Earlier this month, command-and-control servers tied to the fast-growing GandCrab ransomware campaigns were seized by Romanian Police and Europol. But, criminals behind GandCrab don’t appear phased by the setback and have already tweaked the malware to keep ransomware payment coming in.
According to new research by Check Point, the group behind GandCrab has infected over 50,000 victims mostly in the U.S., U.K. and Scandinavia. And in the two months the ransomware crew has been in business, criminals have earned an impressive $600,000.
“GandCrab is the most prominent ransomware of 2018. By the numbers this ransomware is huge,” said Yaniv Balmas, group manager, security research at Check Point who compares the ransomware to the prolific Cerber malware. He said despite popular opinions that the sands have shifted away from ransomware to cyptojacking, they actually haven’t. “There are still very high infection rates. And it is still a very easy way for criminals to make money,” he said.
For those behind GandCrab, staying profitable and staying one-step ahead of white hats means adopting a never-before-seen agile malware development approach, said Check Point.
Check Point made the assessment after reviewing early incarnations of the GandCrab ransomware (1.0) and later versions (2.0).

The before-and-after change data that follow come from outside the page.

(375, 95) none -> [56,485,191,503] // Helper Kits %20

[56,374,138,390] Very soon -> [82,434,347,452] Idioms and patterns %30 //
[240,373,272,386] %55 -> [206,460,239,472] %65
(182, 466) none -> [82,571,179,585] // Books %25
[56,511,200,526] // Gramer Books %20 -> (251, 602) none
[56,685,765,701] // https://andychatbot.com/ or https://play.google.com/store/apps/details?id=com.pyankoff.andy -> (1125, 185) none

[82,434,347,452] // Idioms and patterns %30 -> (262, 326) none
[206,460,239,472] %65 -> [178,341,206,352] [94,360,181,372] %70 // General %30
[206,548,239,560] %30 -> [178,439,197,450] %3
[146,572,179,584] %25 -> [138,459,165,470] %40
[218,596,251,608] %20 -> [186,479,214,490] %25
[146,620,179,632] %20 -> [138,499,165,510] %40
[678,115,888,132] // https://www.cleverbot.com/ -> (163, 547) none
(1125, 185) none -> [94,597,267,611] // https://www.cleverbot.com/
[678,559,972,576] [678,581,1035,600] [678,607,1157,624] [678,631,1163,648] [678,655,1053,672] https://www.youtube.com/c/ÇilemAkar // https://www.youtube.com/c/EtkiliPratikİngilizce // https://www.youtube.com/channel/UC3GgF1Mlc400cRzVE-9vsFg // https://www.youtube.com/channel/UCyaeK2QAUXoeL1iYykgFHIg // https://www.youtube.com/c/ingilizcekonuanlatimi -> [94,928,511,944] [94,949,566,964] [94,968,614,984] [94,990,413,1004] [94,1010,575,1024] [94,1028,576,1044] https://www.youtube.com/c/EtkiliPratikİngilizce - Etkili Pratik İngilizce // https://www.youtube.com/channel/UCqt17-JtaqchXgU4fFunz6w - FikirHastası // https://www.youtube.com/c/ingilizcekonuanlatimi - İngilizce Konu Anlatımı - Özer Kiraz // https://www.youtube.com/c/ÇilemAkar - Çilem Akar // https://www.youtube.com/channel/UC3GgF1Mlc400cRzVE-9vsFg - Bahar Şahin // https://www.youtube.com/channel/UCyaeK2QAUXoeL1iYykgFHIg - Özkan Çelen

“Comparing the two versions of GandCrab gives us a glimpse into the process by which a strain of ransomware evolves. The authors started by publishing the least well-built malware that could possibly work, and improved it as they went along. Given this, and given that this newest version was released within the week, the bottom line seems to be: It’s the year 2018, even ransomware is agile,” according to an upcoming report to be released by Check Point.

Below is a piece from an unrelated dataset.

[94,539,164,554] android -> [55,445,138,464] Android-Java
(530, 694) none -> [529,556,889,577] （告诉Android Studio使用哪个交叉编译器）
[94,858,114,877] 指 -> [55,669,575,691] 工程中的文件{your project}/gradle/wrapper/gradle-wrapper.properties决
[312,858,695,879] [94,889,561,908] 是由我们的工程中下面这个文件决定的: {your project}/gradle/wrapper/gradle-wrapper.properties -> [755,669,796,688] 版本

Early versions of the GandCrab were full of bugs and mistakes from a developers stand point, said Michael Kajiloti, team leader, malware research at Check Point. “They have been diligent about fixing issues as they pop up. They are clearly doing their own code review and fixing bugs reported in real-time, but also fixing unreported bugs in a very efficient manner.”

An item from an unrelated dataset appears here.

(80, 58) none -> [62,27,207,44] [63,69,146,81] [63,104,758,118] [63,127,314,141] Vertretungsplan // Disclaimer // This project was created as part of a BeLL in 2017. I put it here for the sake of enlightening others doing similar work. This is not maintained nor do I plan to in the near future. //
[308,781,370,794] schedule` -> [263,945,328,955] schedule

Much like Cerber, the hackers behind the malware simply rent their ransomware software, and are never engaged in the actual campaigns. This allows them to focus on malware development, and not the day to day infecting and collecting of ransomware. That development-focused approach is credited to Cerber’s success as well. Files are encrypted using the .CRAB extension with DASH cryptocurrency payments equal to $300 to $600 for each infection.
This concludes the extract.